Records from a collection
┌──
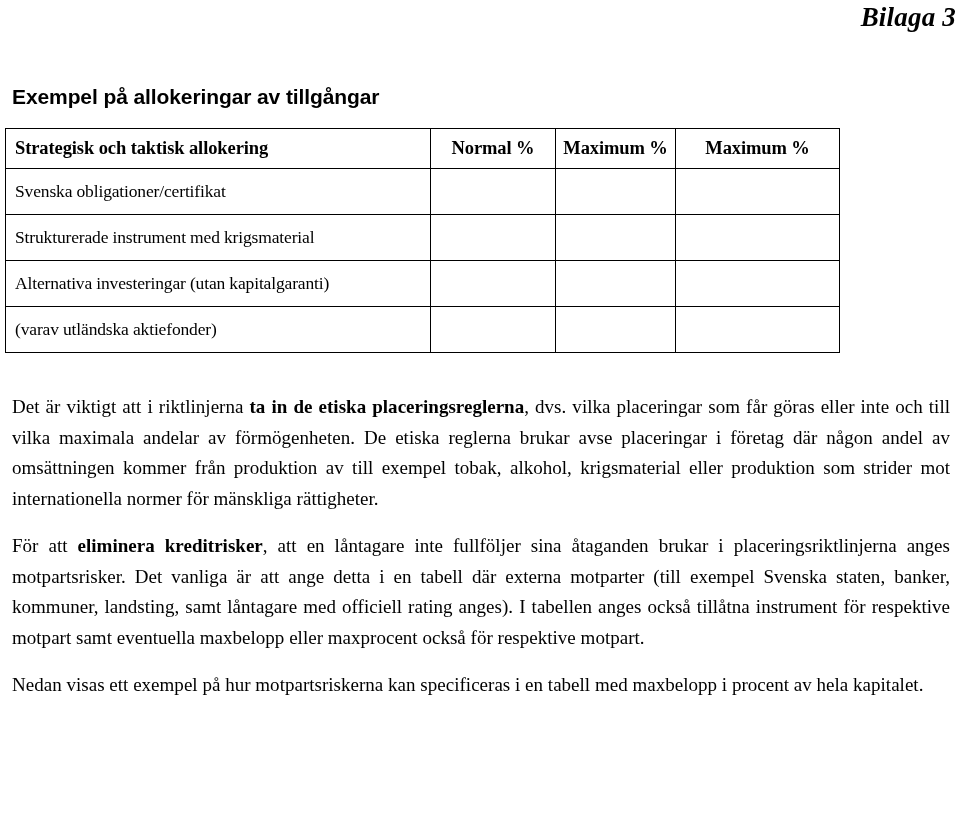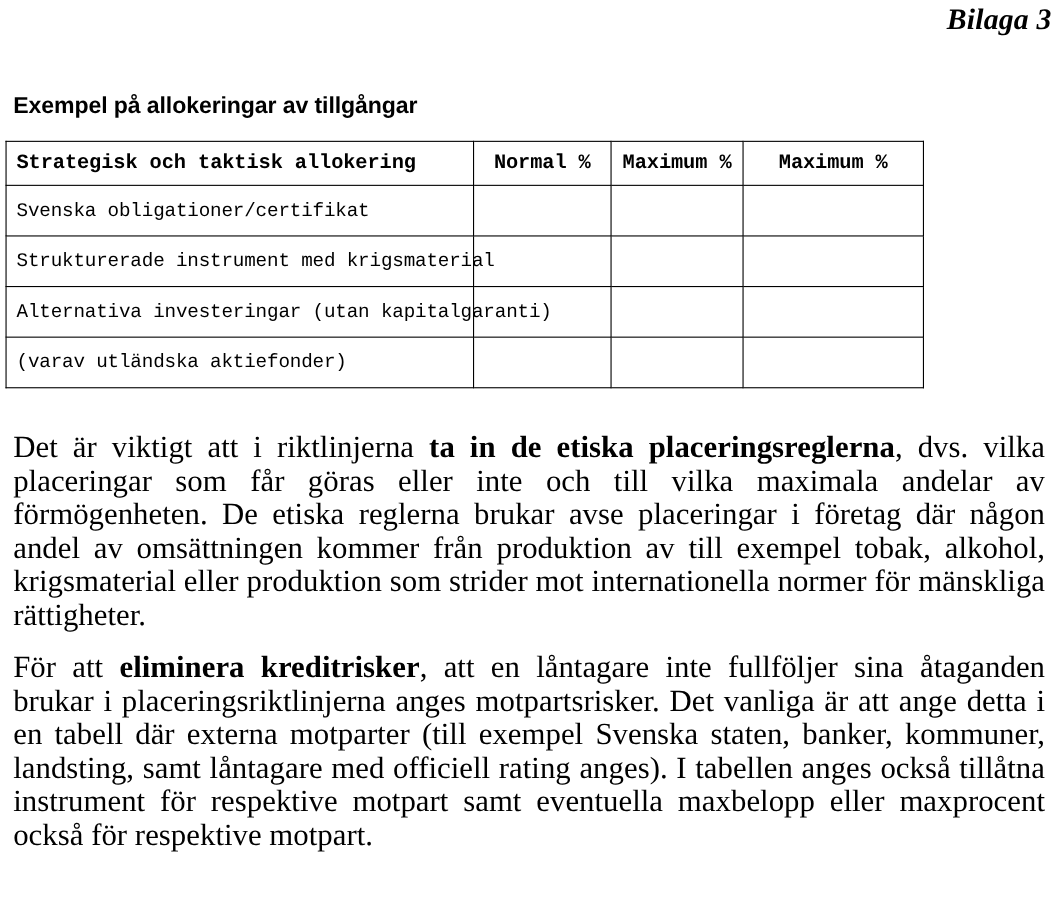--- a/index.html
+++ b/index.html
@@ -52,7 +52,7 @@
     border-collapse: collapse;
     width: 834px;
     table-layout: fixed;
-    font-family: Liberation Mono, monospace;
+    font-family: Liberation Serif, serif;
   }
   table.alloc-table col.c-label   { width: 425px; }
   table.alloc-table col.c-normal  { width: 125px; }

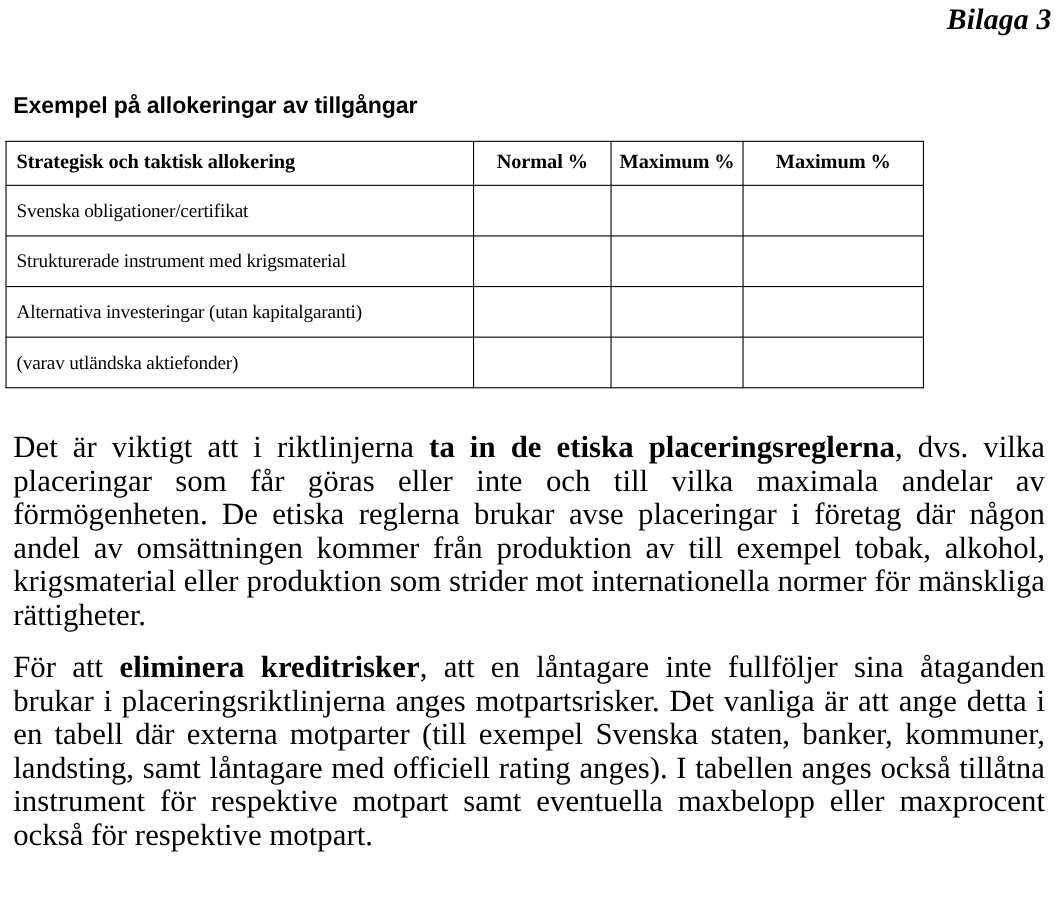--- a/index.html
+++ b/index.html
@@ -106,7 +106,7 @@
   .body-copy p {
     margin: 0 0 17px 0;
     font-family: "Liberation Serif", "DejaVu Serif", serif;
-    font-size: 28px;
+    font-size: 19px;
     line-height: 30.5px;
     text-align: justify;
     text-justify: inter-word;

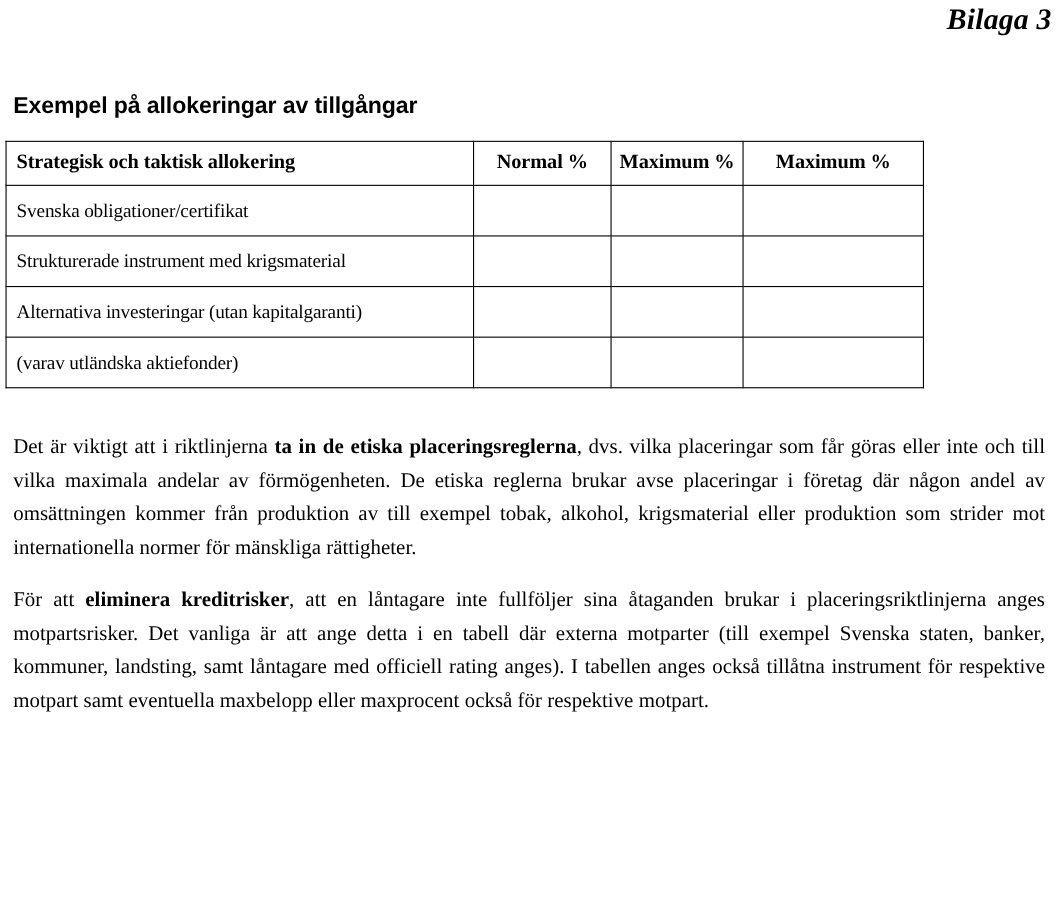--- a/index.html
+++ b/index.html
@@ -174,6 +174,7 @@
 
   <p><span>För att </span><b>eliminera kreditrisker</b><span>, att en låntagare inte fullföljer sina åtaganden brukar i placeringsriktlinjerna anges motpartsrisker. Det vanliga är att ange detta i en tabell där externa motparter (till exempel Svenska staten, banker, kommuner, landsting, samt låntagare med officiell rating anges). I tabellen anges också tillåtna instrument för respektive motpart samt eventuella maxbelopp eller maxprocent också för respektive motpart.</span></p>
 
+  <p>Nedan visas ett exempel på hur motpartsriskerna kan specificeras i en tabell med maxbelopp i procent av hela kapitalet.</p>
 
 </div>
└──
┌──
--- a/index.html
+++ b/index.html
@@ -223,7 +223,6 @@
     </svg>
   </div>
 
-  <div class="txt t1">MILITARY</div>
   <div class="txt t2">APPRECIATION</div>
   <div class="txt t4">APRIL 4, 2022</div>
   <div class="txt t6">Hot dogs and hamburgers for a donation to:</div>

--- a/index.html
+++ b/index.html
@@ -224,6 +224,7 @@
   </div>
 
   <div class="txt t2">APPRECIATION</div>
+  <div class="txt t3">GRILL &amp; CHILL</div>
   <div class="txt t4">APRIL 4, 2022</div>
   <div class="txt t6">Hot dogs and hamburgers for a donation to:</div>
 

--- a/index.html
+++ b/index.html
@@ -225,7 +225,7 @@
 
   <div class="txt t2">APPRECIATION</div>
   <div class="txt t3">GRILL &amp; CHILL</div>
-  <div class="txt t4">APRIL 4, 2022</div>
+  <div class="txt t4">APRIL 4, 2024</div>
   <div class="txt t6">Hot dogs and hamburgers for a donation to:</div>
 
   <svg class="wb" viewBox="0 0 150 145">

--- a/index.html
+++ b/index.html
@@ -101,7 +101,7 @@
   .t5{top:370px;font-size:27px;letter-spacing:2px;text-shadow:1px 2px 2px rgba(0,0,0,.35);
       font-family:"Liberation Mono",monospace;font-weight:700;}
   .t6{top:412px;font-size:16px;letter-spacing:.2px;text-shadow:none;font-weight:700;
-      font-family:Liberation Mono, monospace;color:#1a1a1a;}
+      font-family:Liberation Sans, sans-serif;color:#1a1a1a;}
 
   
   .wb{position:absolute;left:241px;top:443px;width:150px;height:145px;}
└──
┌──
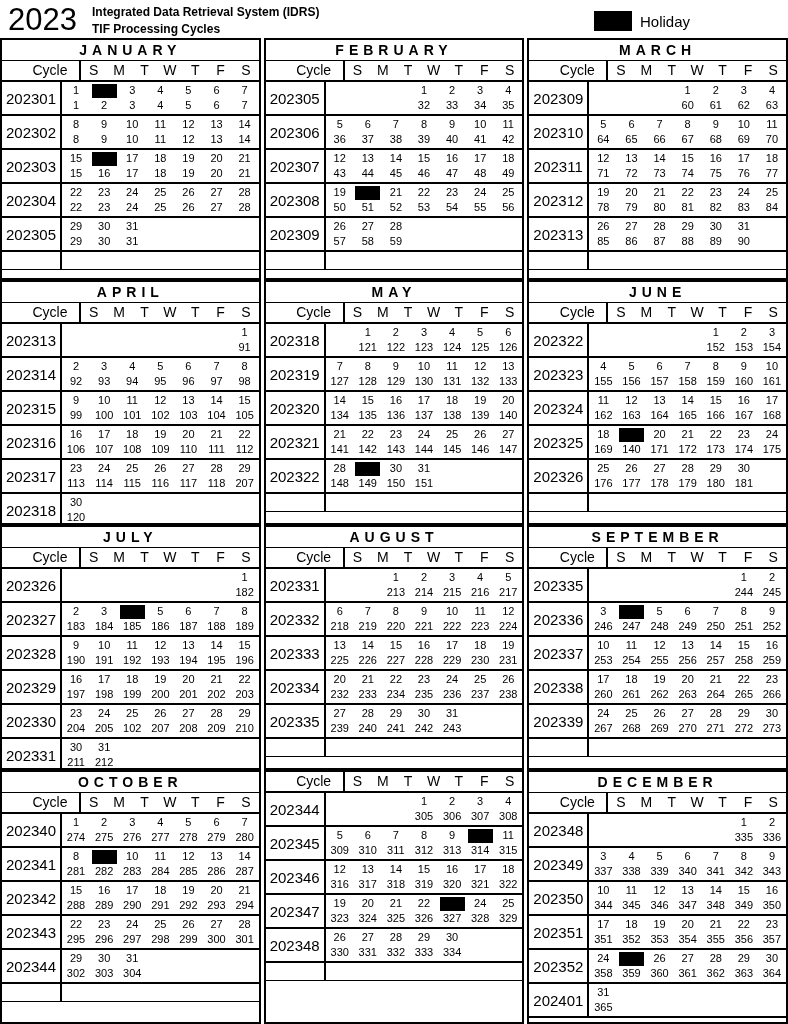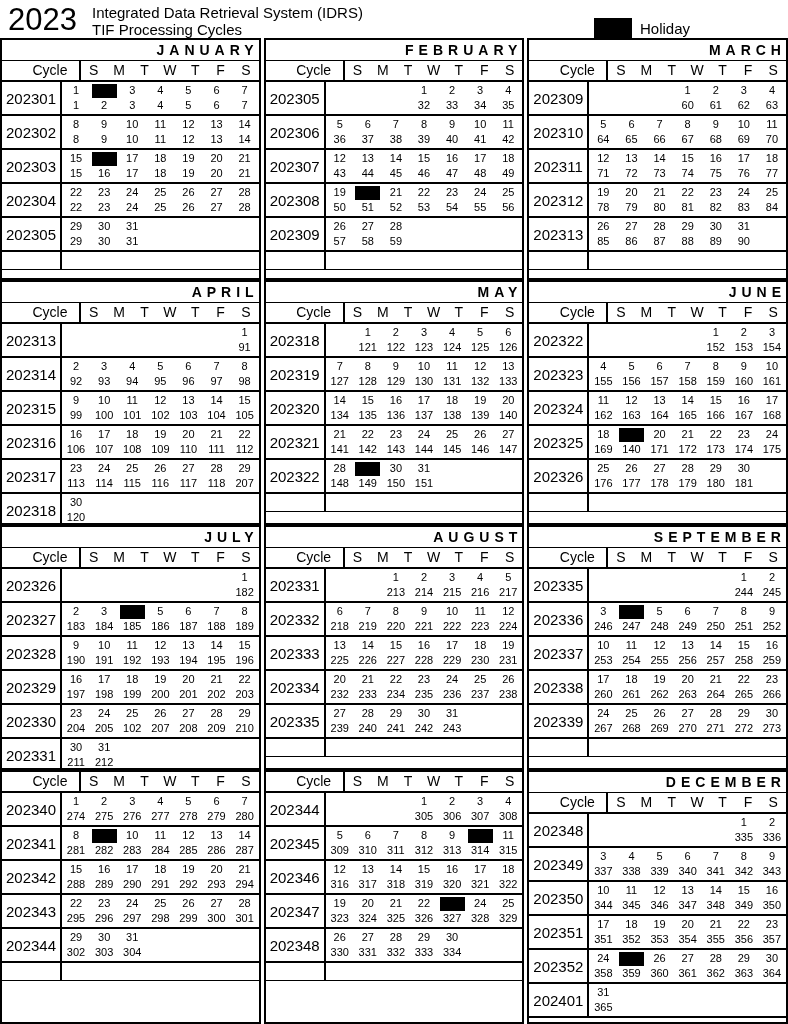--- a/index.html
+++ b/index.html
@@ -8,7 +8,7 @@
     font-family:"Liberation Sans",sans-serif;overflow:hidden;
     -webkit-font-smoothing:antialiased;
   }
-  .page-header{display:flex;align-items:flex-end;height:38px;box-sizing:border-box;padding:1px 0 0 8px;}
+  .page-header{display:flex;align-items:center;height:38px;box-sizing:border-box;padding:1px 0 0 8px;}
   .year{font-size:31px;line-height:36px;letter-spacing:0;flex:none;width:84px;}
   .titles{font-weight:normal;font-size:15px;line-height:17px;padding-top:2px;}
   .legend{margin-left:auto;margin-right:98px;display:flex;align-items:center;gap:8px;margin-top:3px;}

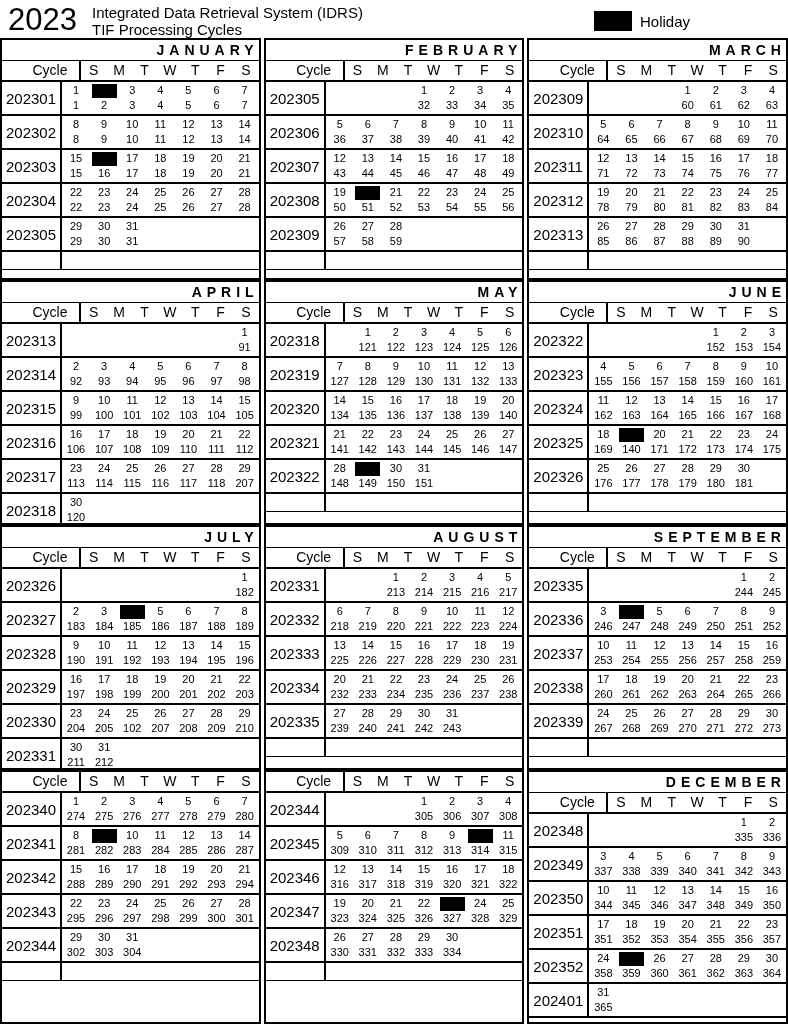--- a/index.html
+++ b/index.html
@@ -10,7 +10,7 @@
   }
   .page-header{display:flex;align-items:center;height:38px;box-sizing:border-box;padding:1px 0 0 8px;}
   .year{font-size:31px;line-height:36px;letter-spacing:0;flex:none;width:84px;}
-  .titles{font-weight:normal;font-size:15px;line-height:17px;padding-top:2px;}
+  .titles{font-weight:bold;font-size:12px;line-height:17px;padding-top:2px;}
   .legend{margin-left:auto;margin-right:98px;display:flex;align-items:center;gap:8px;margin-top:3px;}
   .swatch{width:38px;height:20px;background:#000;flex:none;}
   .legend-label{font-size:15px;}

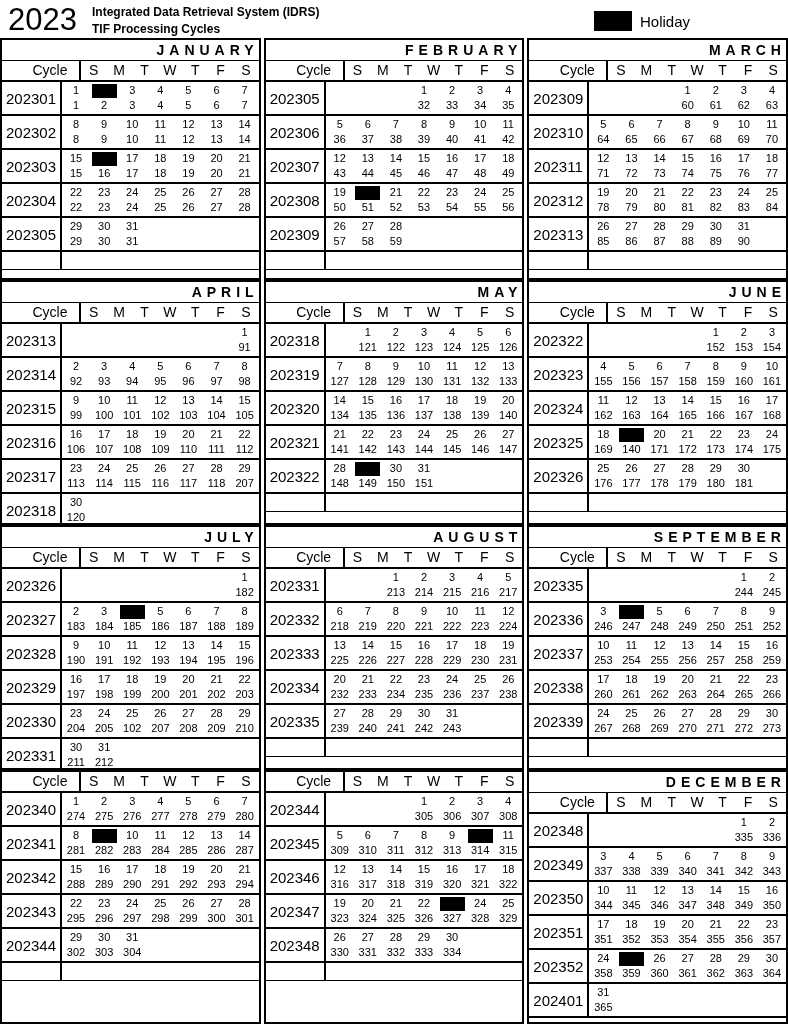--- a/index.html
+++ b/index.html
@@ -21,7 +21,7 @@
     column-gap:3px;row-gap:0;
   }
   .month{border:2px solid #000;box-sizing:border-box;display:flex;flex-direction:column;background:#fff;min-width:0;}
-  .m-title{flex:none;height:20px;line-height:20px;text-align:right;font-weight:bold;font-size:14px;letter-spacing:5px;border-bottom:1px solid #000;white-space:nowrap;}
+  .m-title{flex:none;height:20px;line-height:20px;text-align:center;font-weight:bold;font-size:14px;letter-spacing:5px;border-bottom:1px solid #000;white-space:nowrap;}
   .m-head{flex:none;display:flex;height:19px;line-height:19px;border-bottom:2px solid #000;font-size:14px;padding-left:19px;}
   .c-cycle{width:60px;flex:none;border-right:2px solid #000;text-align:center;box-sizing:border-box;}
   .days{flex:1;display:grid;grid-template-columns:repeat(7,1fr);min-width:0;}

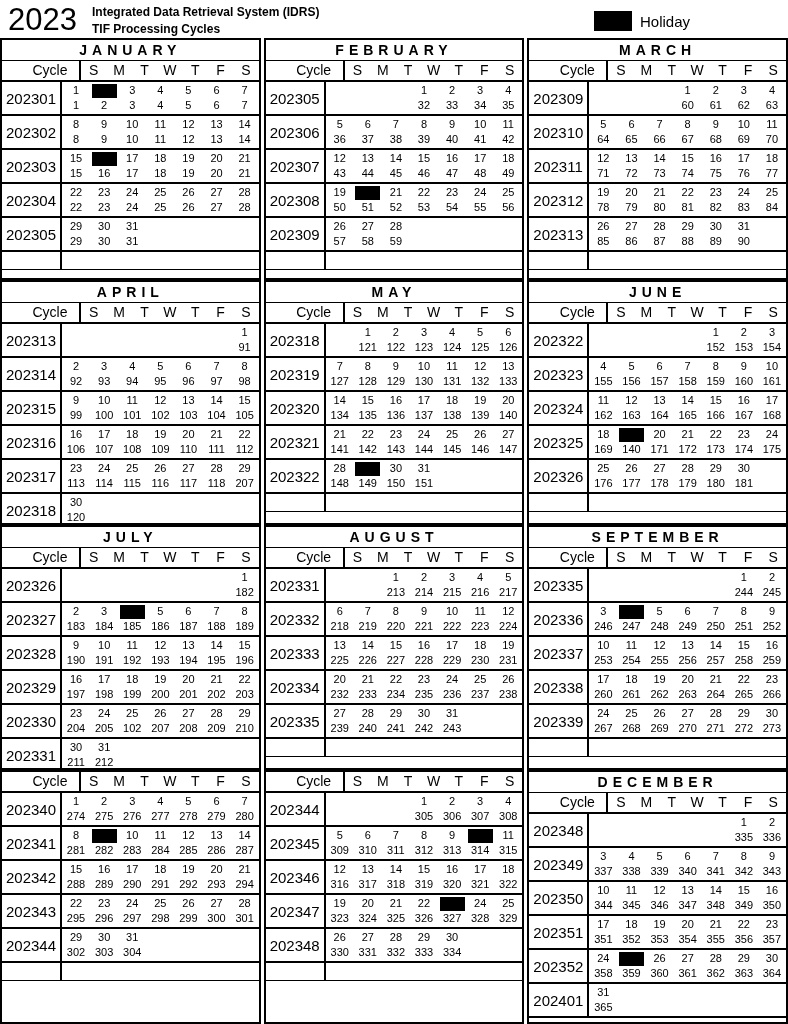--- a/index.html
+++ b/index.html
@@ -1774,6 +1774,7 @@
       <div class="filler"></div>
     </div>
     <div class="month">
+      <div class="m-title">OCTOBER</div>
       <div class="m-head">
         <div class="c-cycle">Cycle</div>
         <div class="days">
└──
### WORK INSTRUCTIONS:
Write out each line of the data that holds the string "center".

### ANSWER TO THIS PROBLEM:
+  .page-header{display:flex;align-items:center;height:38px;box-sizing:border-box;padding:1px 0 0 8px;}
   .legend{margin-left:auto;margin-right:98px;display:flex;align-items:center;gap:8px;margin-top:3px;}
   .page-header{display:flex;align-items:center;height:38px;box-sizing:border-box;padding:1px 0 0 8px;}
   .legend{margin-left:auto;margin-right:98px;display:flex;align-items:center;gap:8px;margin-top:3px;}
+  .m-title{flex:none;height:20px;line-height:20px;text-align:center;font-weight:bold;font-size:14px;letter-spacing:5px;border-bottom:1px solid #000;white-space:nowrap;}
   .c-cycle{width:60px;flex:none;border-right:2px solid #000;text-align:center;box-sizing:border-box;}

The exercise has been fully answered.